- [MATERIALS PROVIDED]
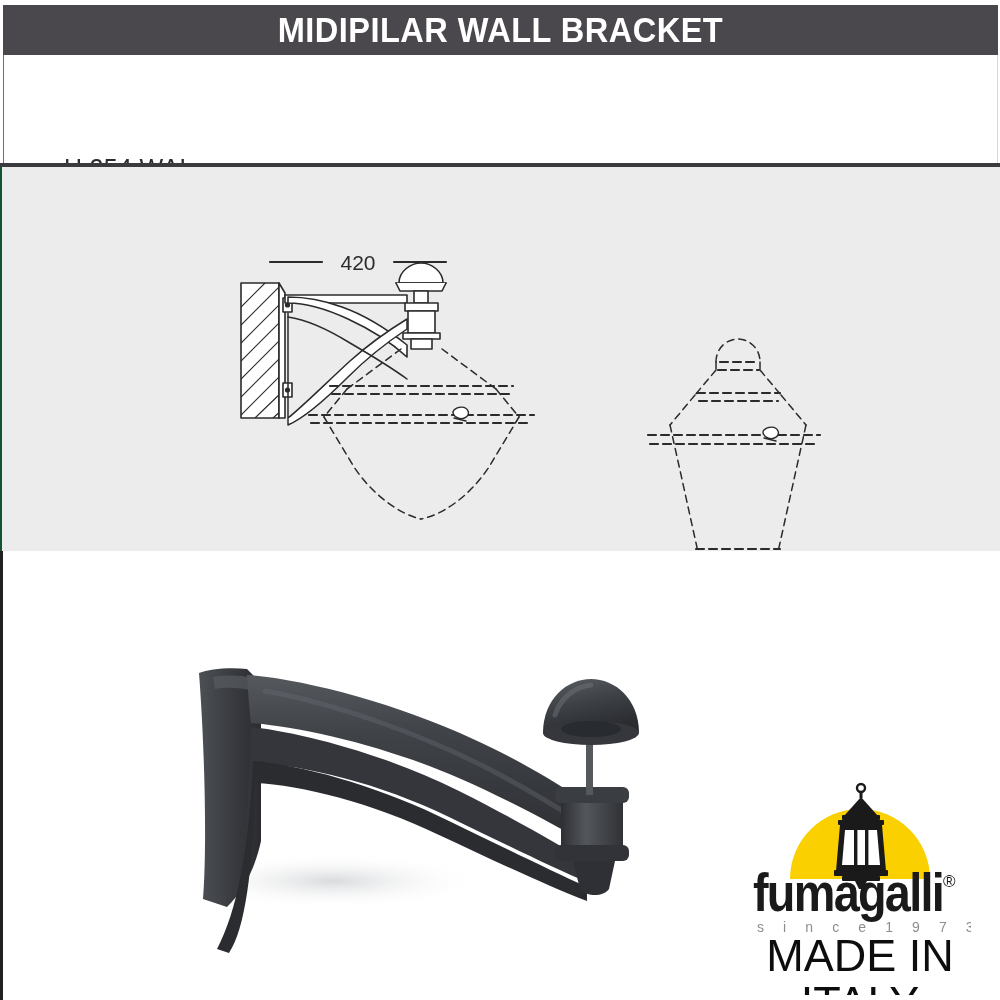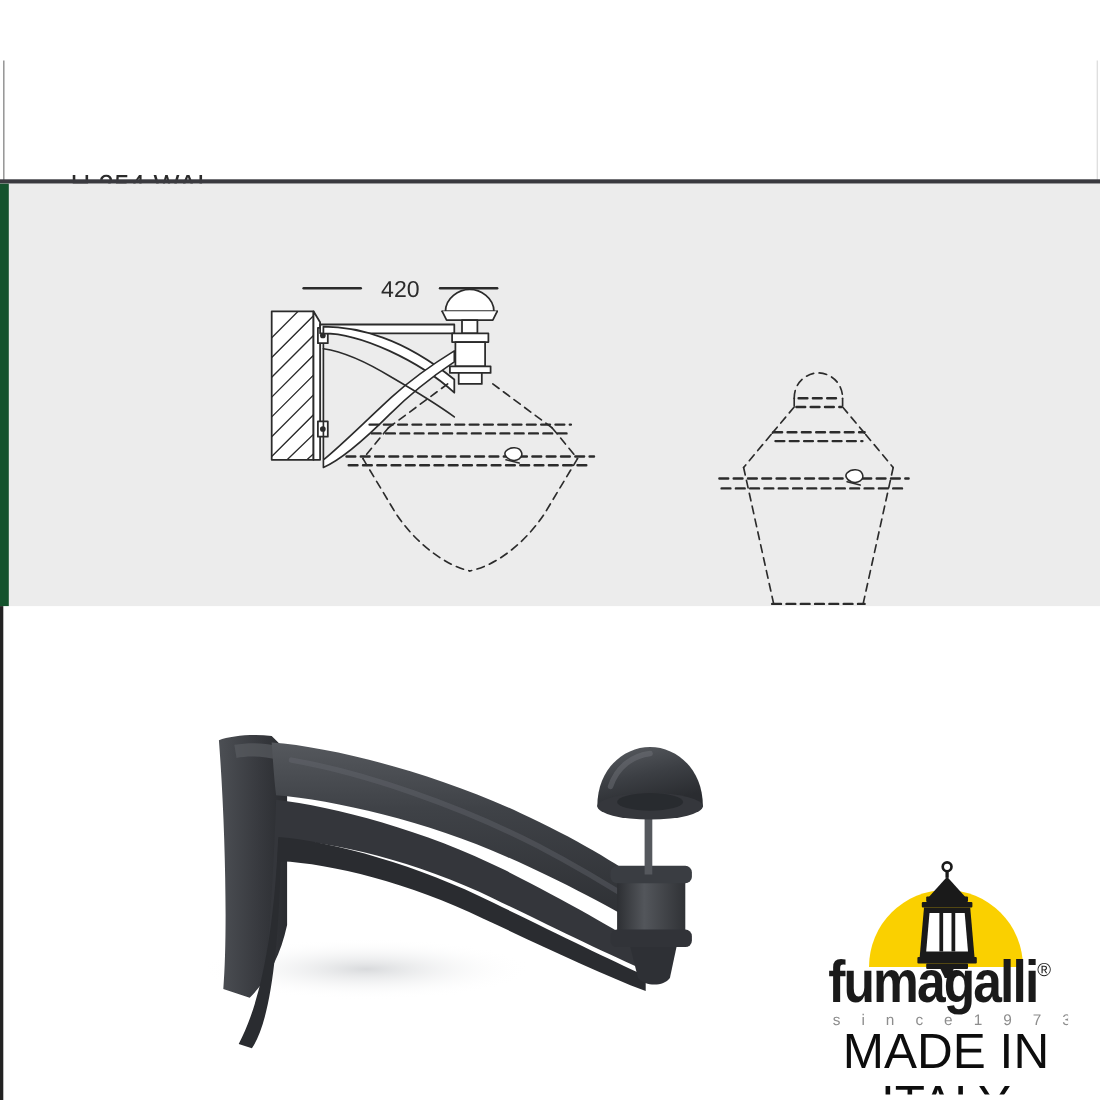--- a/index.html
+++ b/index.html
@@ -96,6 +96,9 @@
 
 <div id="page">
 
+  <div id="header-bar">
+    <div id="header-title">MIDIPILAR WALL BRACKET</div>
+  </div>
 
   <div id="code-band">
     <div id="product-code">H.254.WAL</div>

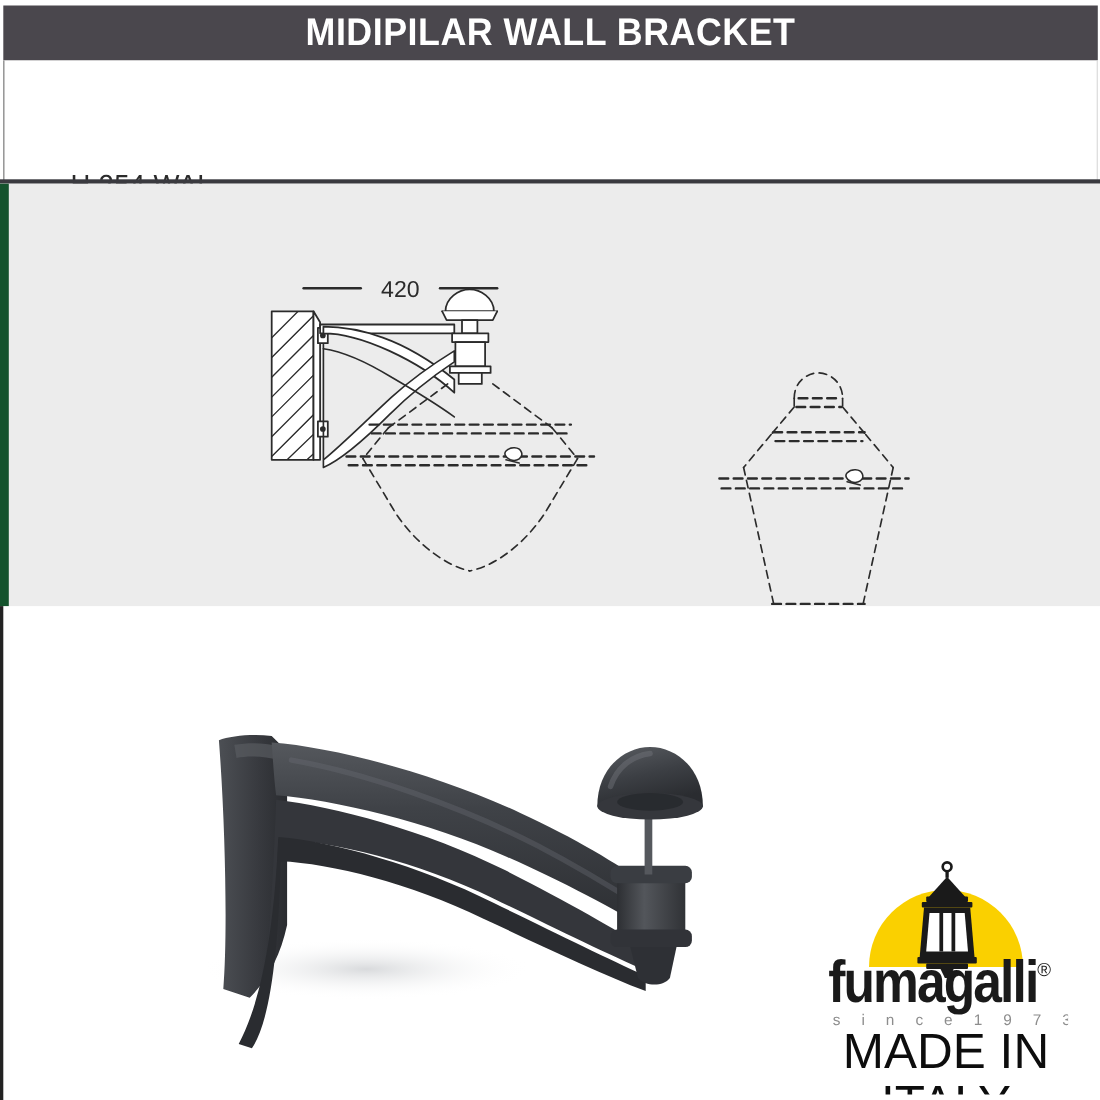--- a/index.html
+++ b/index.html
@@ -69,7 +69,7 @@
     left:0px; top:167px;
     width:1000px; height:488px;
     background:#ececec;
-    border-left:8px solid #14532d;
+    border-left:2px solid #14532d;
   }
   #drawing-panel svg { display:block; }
* * *
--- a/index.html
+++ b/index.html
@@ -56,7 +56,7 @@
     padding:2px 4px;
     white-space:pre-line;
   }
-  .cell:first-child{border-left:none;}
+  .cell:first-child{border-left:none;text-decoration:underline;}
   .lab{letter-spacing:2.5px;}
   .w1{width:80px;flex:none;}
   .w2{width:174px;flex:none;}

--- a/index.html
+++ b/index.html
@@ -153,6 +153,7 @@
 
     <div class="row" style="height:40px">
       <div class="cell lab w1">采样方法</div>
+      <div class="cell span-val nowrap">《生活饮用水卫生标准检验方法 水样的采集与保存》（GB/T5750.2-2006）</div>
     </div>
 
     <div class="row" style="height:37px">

- [WORK TO COMPLETE] Copy each line in the data that holds the word "height".

- [WRITTEN RESPONSE]
     width:1000px; height:488px;
     <div class="row" style="height:40px">
     <div class="row" style="height:37px">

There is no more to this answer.